Hamlet's Hesitation as his Tragic Flaw in Hamlet by Shakespeare
In the play Hamlet, Hamlet is described as daring, brave, loyal, and intelligent. However, he is always consumed by his own thoughts, this being his tragic flaw. There are numerous times Hamlet does not act when he should, like his inability to act on his father's murder, his mother's marriage, and his uncle's assuming of the throne.
'Revenge his foul and most unnatural murder,' says the ghost of Hamlet. The fact that his own uncle could kill his father leaves Hamlet dumbfounded and confused. Although Hamlet knows something is wrong in Denmark, he begins to question everything that the ghost has told him.
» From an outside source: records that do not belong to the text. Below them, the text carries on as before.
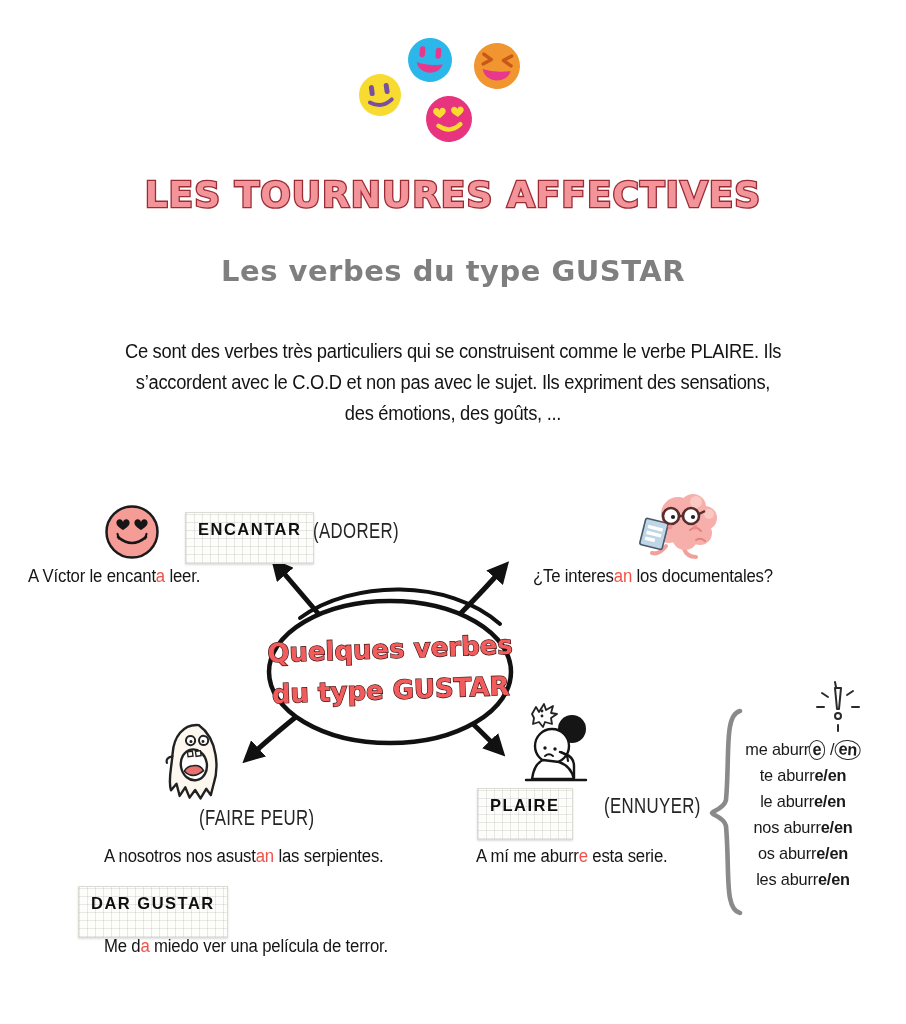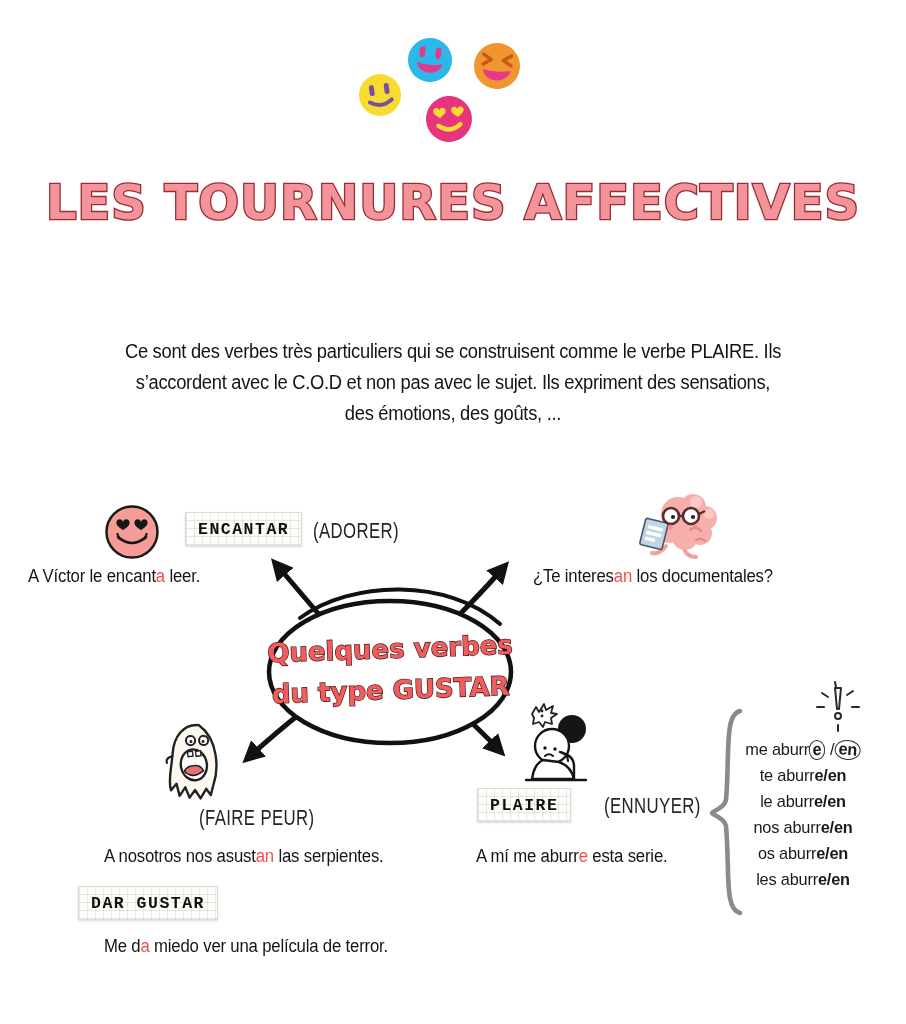--- a/index.html
+++ b/index.html
@@ -3,21 +3,21 @@
 <meta charset="utf-8">
 <style>
   html,body { margin:0; padding:0; background:#ffffff; }
   .page {
     position:relative; width:906px; height:1024px; background:#ffffff;
     font-family:"Liberation Sans", sans-serif; overflow:hidden;
   }
   
   .main-title {
     position:absolute; top:174px; left:0; width:906px; text-align:center;
-    font-family:"DejaVu Sans", sans-serif; font-weight:800; font-size:48px;
+    font-family:"DejaVu Sans", sans-serif; font-weight:800; font-size:36px;
     letter-spacing:1px; color:#F2949A;
     -webkit-text-stroke:2.6px #9B2C34; paint-order:stroke fill;
     white-space:nowrap;
   }
   .subtitle {
     position:absolute; top:254px; left:0; width:906px; text-align:center;
     font-family:"DejaVu Sans", sans-serif; font-weight:800; font-size:29px;
     color:#7F7F7F; letter-spacing:0.5px; white-space:nowrap;
   }
   .intro {
@@ -32,21 +32,21 @@
     font-family:"DejaVu Sans", sans-serif; font-weight:800; font-size:26px;
     line-height:41px; color:#F25C5C; -webkit-text-stroke:1.3px #3A1212;
     paint-order:stroke fill; transform:rotate(-2deg); white-space:nowrap;
   }
   .tag {
     position:absolute; background-color:#fdfdfa;
     background-image:
       repeating-linear-gradient(0deg, rgba(120,120,120,0.16) 0 1px, transparent 1px 8px),
       repeating-linear-gradient(90deg, rgba(120,120,120,0.16) 0 1px, transparent 1px 8px);
     border:1px solid #dddcd4; box-shadow:0 1px 2px rgba(0,0,0,0.14);
-    padding:7px 12px 6px; font-family:Liberation Mono, monospace; font-weight:700;
+    padding:7px 12px 24px; font-family:Liberation Sans, sans-serif; font-weight:700;
     font-size:16.5px; letter-spacing:1.5px; color:#101010; white-space:nowrap;
   }
   .translation {
     position:absolute; font-size:21.5px; color:#242424; white-space:nowrap;
     letter-spacing:0.5px; transform:scaleX(0.78); transform-origin:left top;
   }
   .sentence {
     position:absolute; font-size:18px; color:#151515; letter-spacing:-0.2px;
     white-space:nowrap; transform:scaleX(0.93); transform-origin:left top;
   }
@@ -89,20 +89,21 @@
     </svg>
     <svg class="svg-abs" style="left:425px;top:95px;transform:rotate(-4deg)" width="48" height="48" viewBox="0 0 48 48">
       <circle cx="24" cy="24" r="23" fill="#E8337E"></circle>
       <path transform="translate(15,13)" d="M0,2.2 C0,0.6 -1.4,-0.8 -3.1,-0.8 C-5,-0.8 -6.3,0.7 -6.3,2.5 C-6.3,5.2 -3.4,7 0,9.6 C3.4,7 6.3,5.2 6.3,2.5 C6.3,0.7 5,-0.8 3.1,-0.8 C1.4,-0.8 0,0.6 0,2.2 Z" fill="#F7DB30"></path>
       <path transform="translate(33,13)" d="M0,2.2 C0,0.6 -1.4,-0.8 -3.1,-0.8 C-5,-0.8 -6.3,0.7 -6.3,2.5 C-6.3,5.2 -3.4,7 0,9.6 C3.4,7 6.3,5.2 6.3,2.5 C6.3,0.7 5,-0.8 3.1,-0.8 C1.4,-0.8 0,0.6 0,2.2 Z" fill="#F7DB30"></path>
       <path d="M13,30 Q24,39 35,30" stroke="#F7DB30" stroke-width="4.5" fill="none" stroke-linecap="round"></path>
     </svg>
   </div>
 
   <div class="main-title">LES TOURNURES AFFECTIVES</div>
+  <div class="subtitle">Les verbes du type GUSTAR</div>
   <div class="intro">
     <div>Ce sont des verbes très particuliers qui se construisent comme le verbe PLAIRE. Ils</div>
     <div>s’accordent avec le C.O.D et non pas avec le sujet. Ils expriment des sensations,</div>
     <div>des émotions, des goûts, ...</div>
   </div>
 
   <svg class="svg-abs" style="left:0;top:470px" width="906" height="330" viewBox="0 0 906 330">
     <defs>
       <marker id="ah" viewBox="0 0 10 10" refX="6.5" refY="5" markerWidth="4.4" markerHeight="4.4" orient="auto-start-reverse">
         <path d="M0,0 L10,5 L0,10 z" fill="#111"></path>

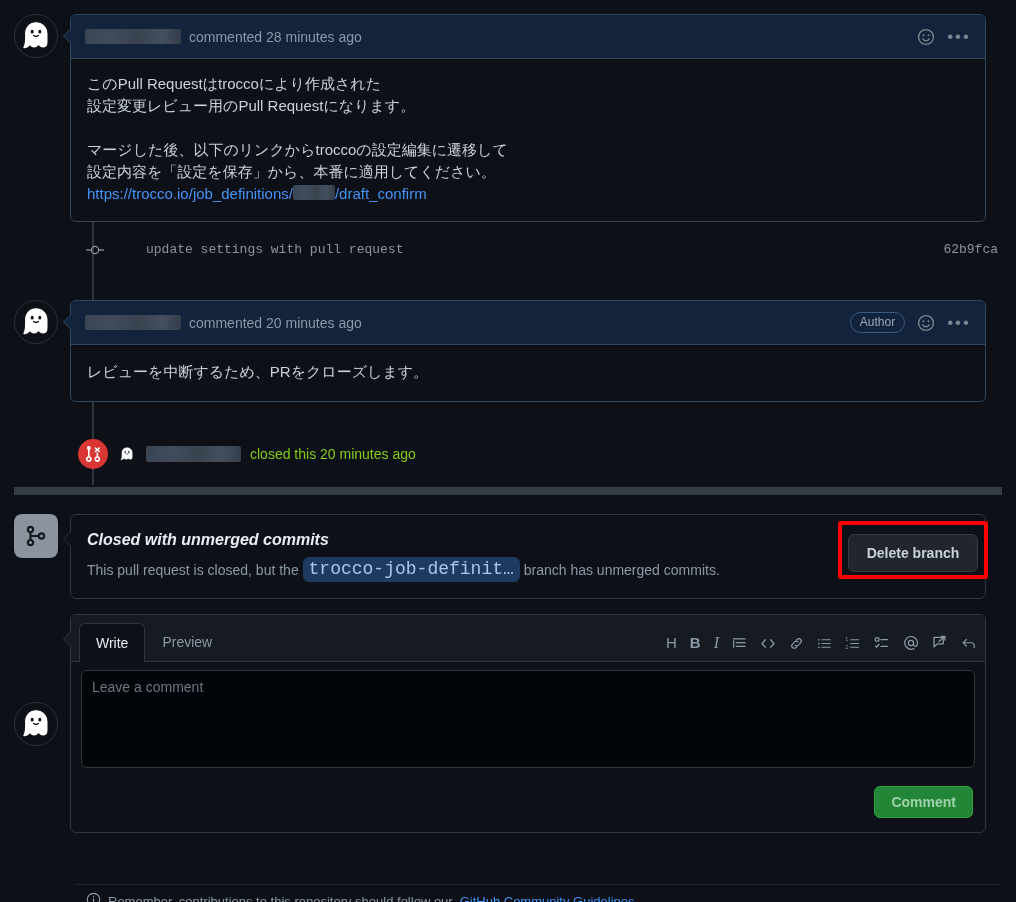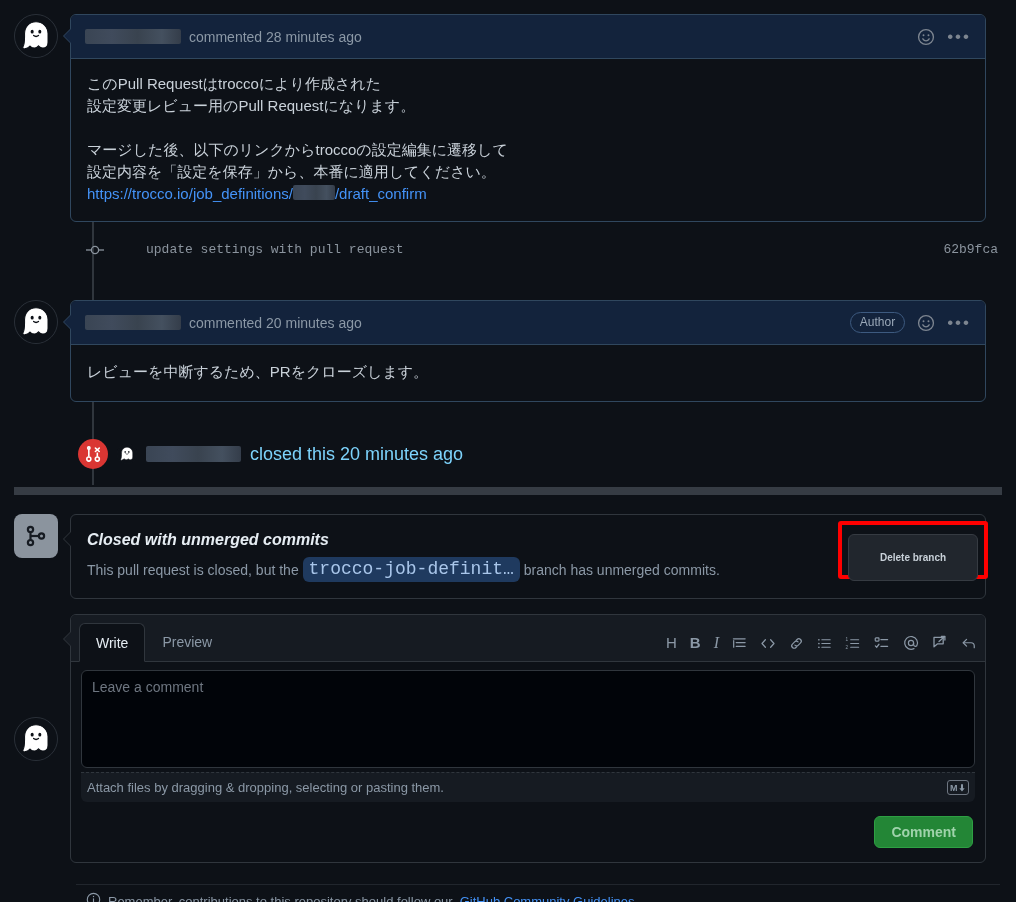--- a/index.html
+++ b/index.html
@@ -104,21 +104,21 @@
     font-size: 13px; color: #8b949e;
   }
 
   
   .event-row { position: absolute; display: flex; align-items: center; gap: 9px; }
   .event-icon {
     width: 30px; height: 30px; border-radius: 50%;
     background: #da3633; display: flex; align-items: center; justify-content: center;
     flex: none;
   }
-  .event-text { font-size: 18px; color: #7dd3fc; }
+  .event-text { font-size: 14px; color: #84cc16; }
 
   
   .sep-bar {
     position: absolute; left: 14px; right: 14px;
     height: 8px; background: #363c44; border-radius: 0;
   }
 
   
   .merge-wrap { position: absolute; display: flex; align-items: flex-start; }
   .merge-sq {
@@ -150,22 +150,22 @@
   .branch-chip {
     display: inline-block;
     background: #1f3a5f; color: #a9c6ea;
     font-family: "Liberation Mono", monospace;
     font-size: 18px; padding: 2px 6px; border-radius: 6px;
     vertical-align: 1px;
   }
   .btn {
     border: 1px solid #363b42; border-radius: 6px;
     background: #21262d; color: #c9d1d9;
-    font-size: 10px; font-weight: bold;
-    padding: 17px 14px; cursor: pointer;
+    font-size: 14px; font-weight: bold;
+    padding: 10px 14px; cursor: pointer;
     font-family: "Liberation Sans", sans-serif;
   }
   .delete-branch-hl {
     position: absolute; border: 4px solid #ff0000; border-radius: 3px;
     padding: 0; background: transparent;
   }
 
   
   .composer-wrap { position: absolute; display: flex; align-items: center; }
   .composer {
@@ -473,29 +473,20 @@
             <svg width="16" height="15" viewBox="0 0 16 16" stroke="currentColor" stroke-width="1.3" fill="none" stroke-linecap="round" stroke-linejoin="round">
               <polyline points="5.4,3.6 1.8,7.2 5.4,10.8"></polyline>
               <path d="M2 7.2h8.2a3.4 3.4 0 0 1 3.4 3.4v1.8"></path>
             </svg>
           </span>
         </div>
       </div>
       <div class="ta-area">
         <textarea class="ta" placeholder="Leave a comment" style=""></textarea>
       </div>
-      <div class="attach-bar">
-        <span>Attach files by dragging &amp; dropping, selecting or pasting them.</span>
-        <span class="md-logo">
-          <svg width="16" height="11" viewBox="0 0 16 11" fill="currentColor">
-            <text x="0" y="8.6" font-size="9" font-family="Liberation Sans" font-weight="bold">M</text>
-            <polygon points="11,2.2 11,6.2 9.3,6.2 12,9.4 14.7,6.2 13,6.2 13,2.2"></polygon>
-          </svg>
-        </span>
-      </div>
       <div class="actions">
         <button class="btn-green">Comment</button>
       </div>
     </div>
   </div>
 
   <div class="foot-div" style="top:884px;"></div>
   <div class="foot-note" style="left:86px;top:892px;">
     <span>
       <svg width="15" height="15" viewBox="0 0 16 16" fill="none" stroke="#8b98a6" stroke-width="1.2">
When something is needed to be done, Hamlet is to busy thinking about his problems. An example of this is when Hamlet has his knife over the head of Claudius, and is prepared to murder him. He talks himself out of it. Instead, Hamlet writes a play in which the actors play out the same story that the ghost told Hamlet. This is when his tragic flaw, his hesitance to act, actually comes into play. His plan is to study Claudius's reaction to the play to determine his guilt. However, after Hamlet decides his uncle is guilty, he still does nothing. This would have been a great time to confront Claudius, but Hamlet seems more interested in taking credit for what he did instead of seeking revenge. By putting on that play Hamlet has plenty enough evidence to show Claudius was guilty, therefore he should have carried out his revenge as soon as possible, but again, his thoughts take over. This should have been the final piece of action for Hamlet to avenge his father?s death. Hamlet should have then stabbed Claudius the moment he knew he was guilty. This would.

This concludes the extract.